Traditionnellement, la case est construite à partir de terre et les toits sont en paille. A l'intérieur, il règne une température fraîche. Mais dans chaque village que j'ai pu visiter, les maisons neuves sont en parpaings, et surtout, si la fondation est encore en terre, la tôle a remplacé la paille. Comme chacun sait, la tôle chauffe au soleil. Résultat, il fait chaud, très chaud. Pourquoi recourir à la tôle, alors que cela coûte très chère et ne procure pas le même confort? La réponse est malgré tout économique.

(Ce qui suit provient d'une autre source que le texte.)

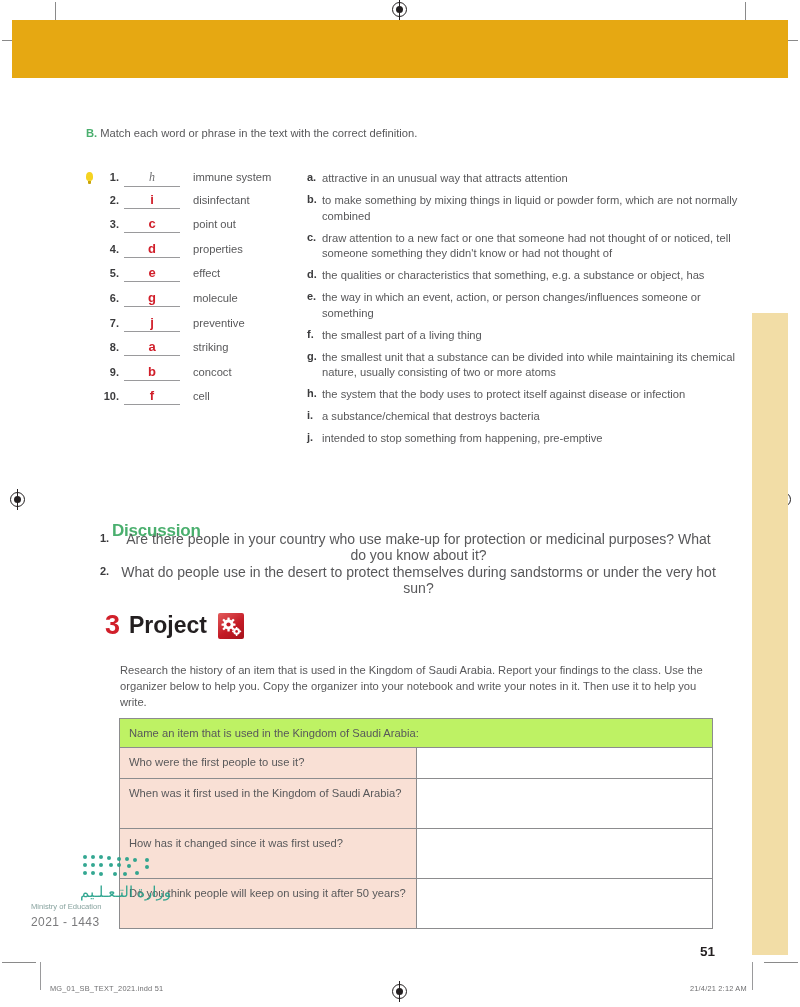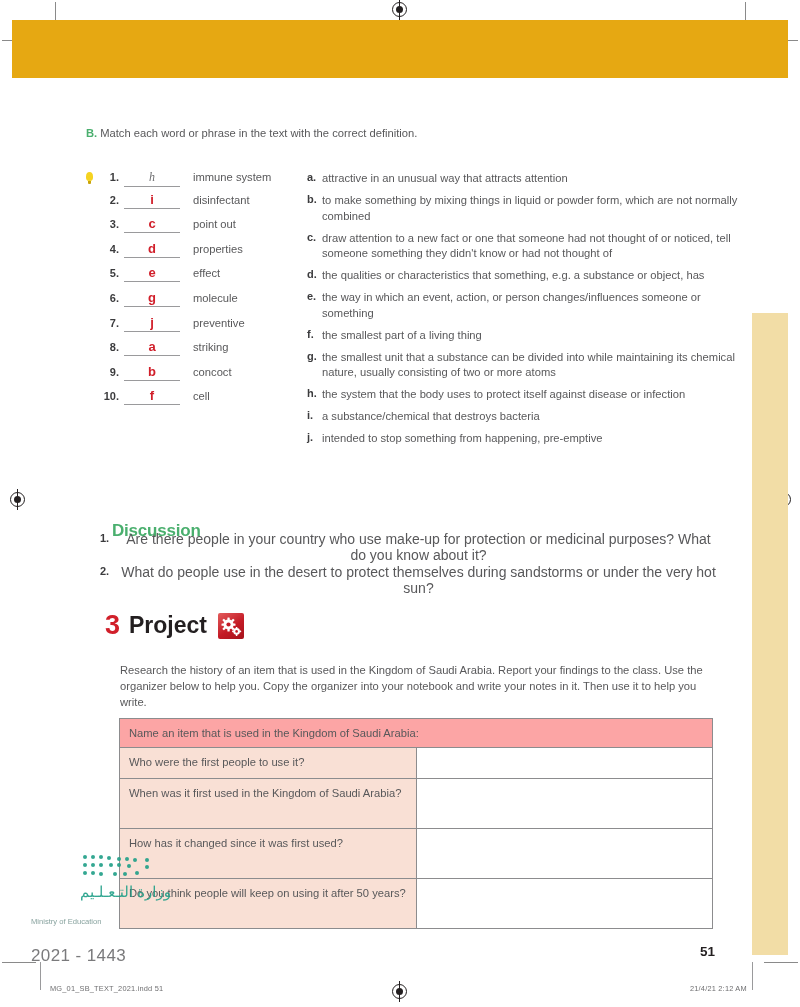--- a/index.html
+++ b/index.html
@@ -295,7 +295,7 @@
     background: #ffffff;
   }
   .org-head td {
-    background: #fca5a5;
+    background: #bef264;
   }
 
   

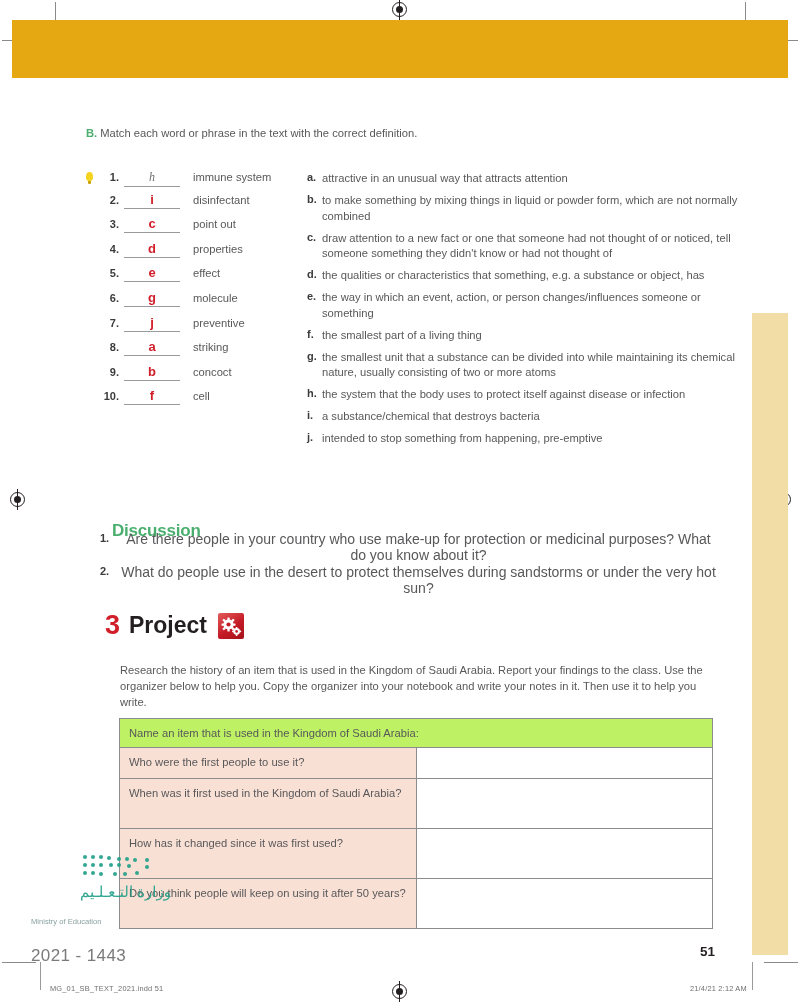--- a/index.html
+++ b/index.html
@@ -332,7 +332,7 @@
   .min-en {
     font-size: 7.6px;
     color: #7d9a96;
-    margin-top: 16px;
+    margin-top: 1px;
   }
   .min-year {
     font-size: 17px;

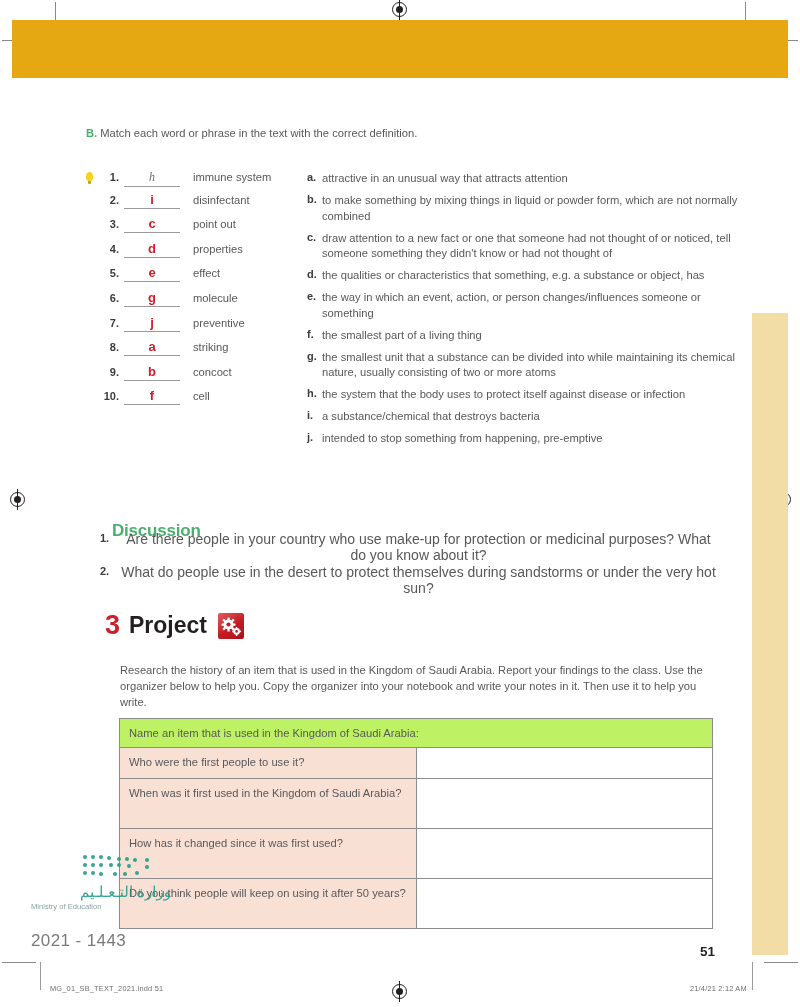--- a/index.html
+++ b/index.html
@@ -335,9 +335,9 @@
     margin-top: 1px;
   }
   .min-year {
-    font-size: 17px;
+    font-size: 12px;
     color: #6f6f71;
-    margin-top: 20px;
+    margin-top: 4px;
     letter-spacing: 0.4px;
   }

"Avant, la paille était gratuite. On allait dans un champ, le propriétaire nous laissait couper ce dont on avait besoin. Maintenant, il la vend, m'explique Audrey. Un toit en paille ne dure qu'une année. Alors, sur la durée, la tôle devient plus rentable." Outre la perte de confort, le savoir faire se meurt : "Il n'y a plus que les vieux qui savent faire une toit en paille. Les jeunes ont oublié."